Puis, à son tour, le souverain Sélénien s’approcha d’Aldaron et lui dis avec le même calme olympien que ce dernier avait employé précédemment :
- Si je suis mauvais pour le peuple et que je n’apporte que la souffrance autour de moi, vous n’aurez pas besoin de me faire tomber car je suis prêt à abdiquer de moi-même. A quoi bon sacrifier ma propre liberté et ma jeunesse si je suis incapable de veiller au bien de mon peuple et de le rendre heureux ? Cela voudrait dire que j’aurais fait ce sacrifice en vain. Alors certes, vous pensez surement que je suis un piètre empereur et un négociateur malhabile et vous avez raison de le penser car je manque cruellement d’expérience. La seule chose que je puis dire c’est que j’ai l’espoir de m’améliorer et de devenir un bon empereur. Porter la Couronne et diriger un peuple est une tâche d’une extrême difficulté et rien ne prépare à régner ! On ne nait pas empereur mais on le devient à force d’efforts et d’expérience et je ne veux pas renoncer sans avoir essayé et faillir à la promesse que j’ai fait autrefois à mon père. Je veux me montrer digne de sa confiance et des espérances de mon peuple.
Après cela, l’adolescent reprit la couronne qu’il avait déposée sur la table et la reposa sur sa tête, ressentant à nouveau sa lourdeur peser sur lui, telle une chape de plomb.
- Parfois le plus dur n’est pas de partir mais de rester, dit-il d’une voix adoucie.
Abandonner l’Empire ? Fuir loin de toutes ces responsabilités qui le forçaient à grandir trop vite et lui dérobaient peu à peu son insouciance. Pas une journée ne se passait sans que celui-ci n’y pense et ne lutte intérieurement contre cette idée. Mais quelles seraient les conséquences d’une telle défection ? L’empire imploserait-il en plusieurs cités libres qui se livreraient des guerres perpétuelles ? Des nobles se battraient-ils pour obtenir le pouvoir, faisant éclater une guerre civile ? Et pour l’Alliance des Cités libres, qui ne devait son unité qu’à son objectif anti-Kohan, cette abdication sonnerait-elle le glas de leur fragile unité ?
- Si votre soutien est une nécessité pour que la paix advienne et qu’elle est bonne pour le peuple, pour tous les peuples alors je suis prêt à l’accepter, quand bien même l’idée de dépendre de vous me déplait en tant qu’homme.
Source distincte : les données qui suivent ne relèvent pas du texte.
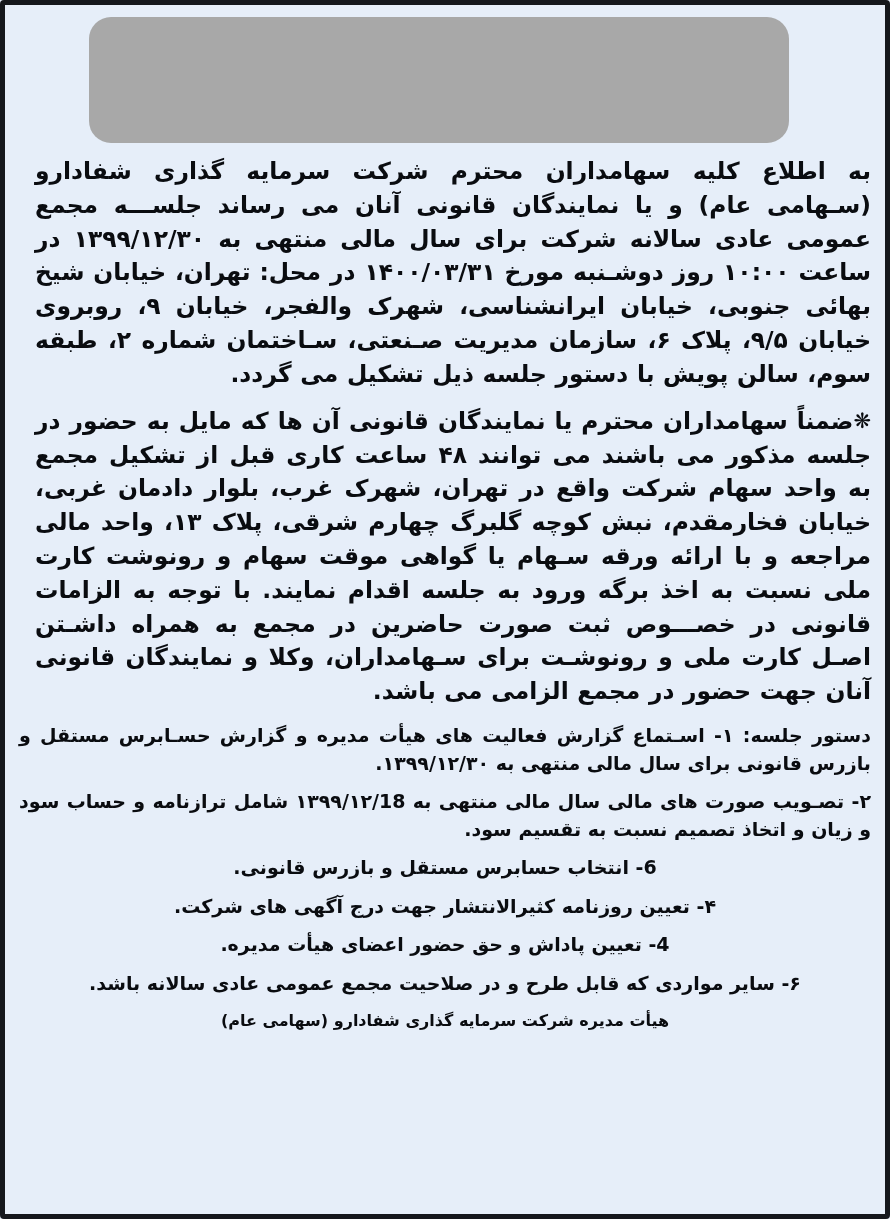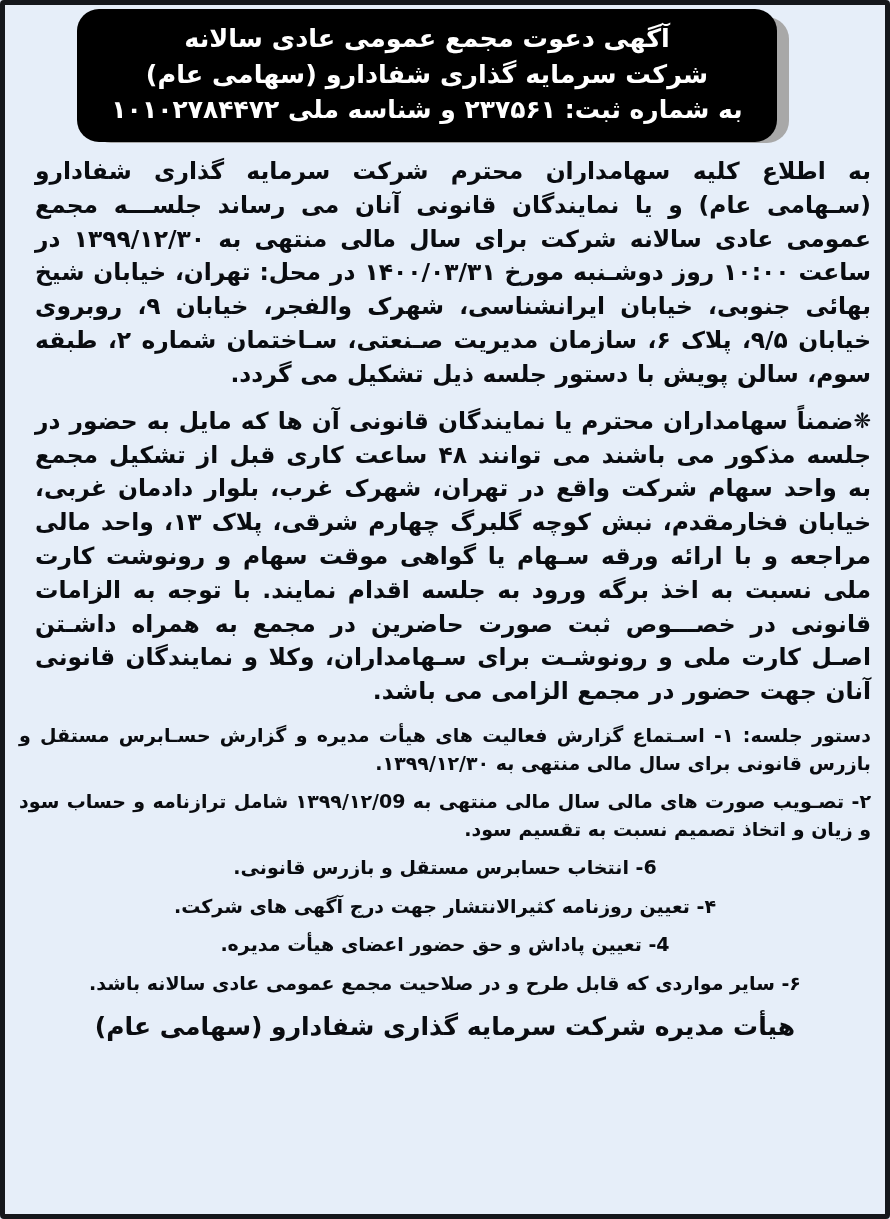"آگهی دعوت مجمع عمومی عادی" div.header-plaque { html: <div> <div>آگهی دعوت مجمع عمومی عادی سالانه</div> <div>شرکت سرمایه گذاری شفادارو (سهامی عام)</div> <div>به شماره ثبت: ۲۳۷۵۶۱ و شناسه ملی ۱۰۱۰۲۷۸۴۴۷۲</div> </div> -> none }
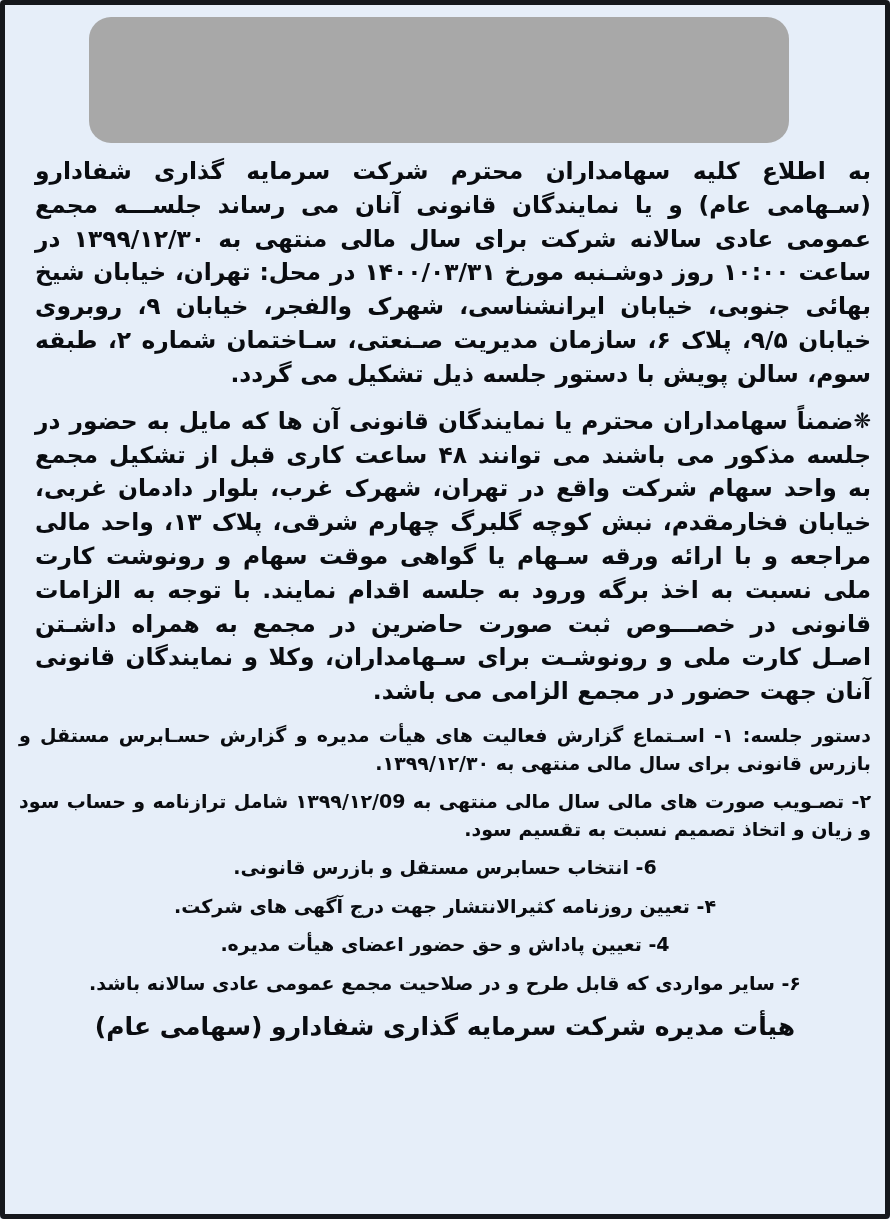"۲- تصـویب صورت های مالی" li { text: ۱۳۹۹/۱۲/09 -> ۱۳۹۹/۱۲/18 }
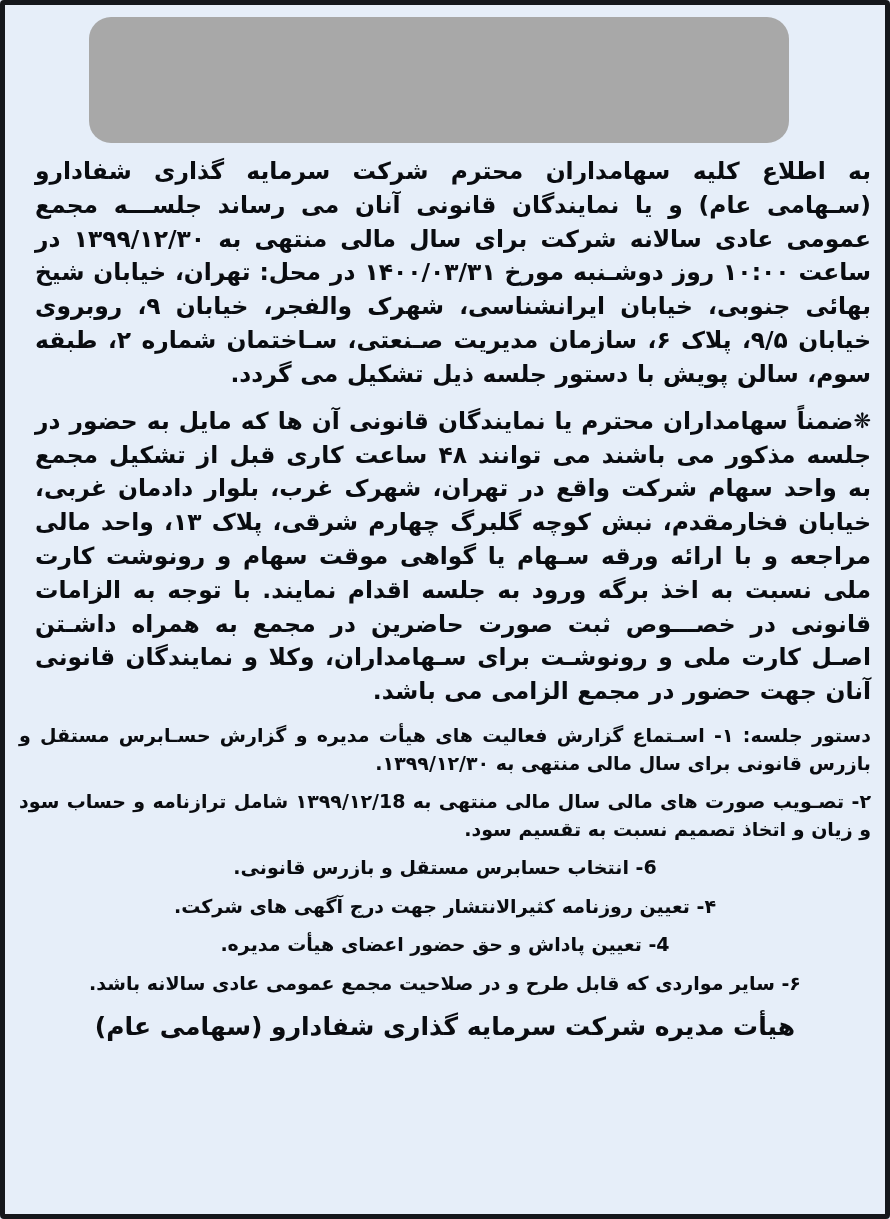"هیأت مدیره شرکت سرمایه گذاری" .signature { font-size: 25px -> 16px }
Vos mots de politicien et vos arguments de négociant étaient impuissants à me convaincre car ce que j’attendais depuis le début c’était de connaitre celui que vous étiez vraiment à l’intérieur. Et si j’en crois vos actes passés et vos principes, alors vous saurez prendre la bonne décision et agir dans le bien de tous.
Ensuite Nolan s’éloigna à nouveau de la table et darda ses prunelles dorées sur son interlocuteur :
- Avez-vous autre chose à ajouter ? Si tel n’est pas le cas je pense que nous en avons terminé et j’aimerais me retirer.
Dehors la pluie tombait à verse et un vent humide s’engouffrait à travers la porte de la tente, accentuant son impression de malaise. Nolan n’éprouvait qu’une seule envie, partir très loin et en finir enfin avec cette entrevue des plus pénibles.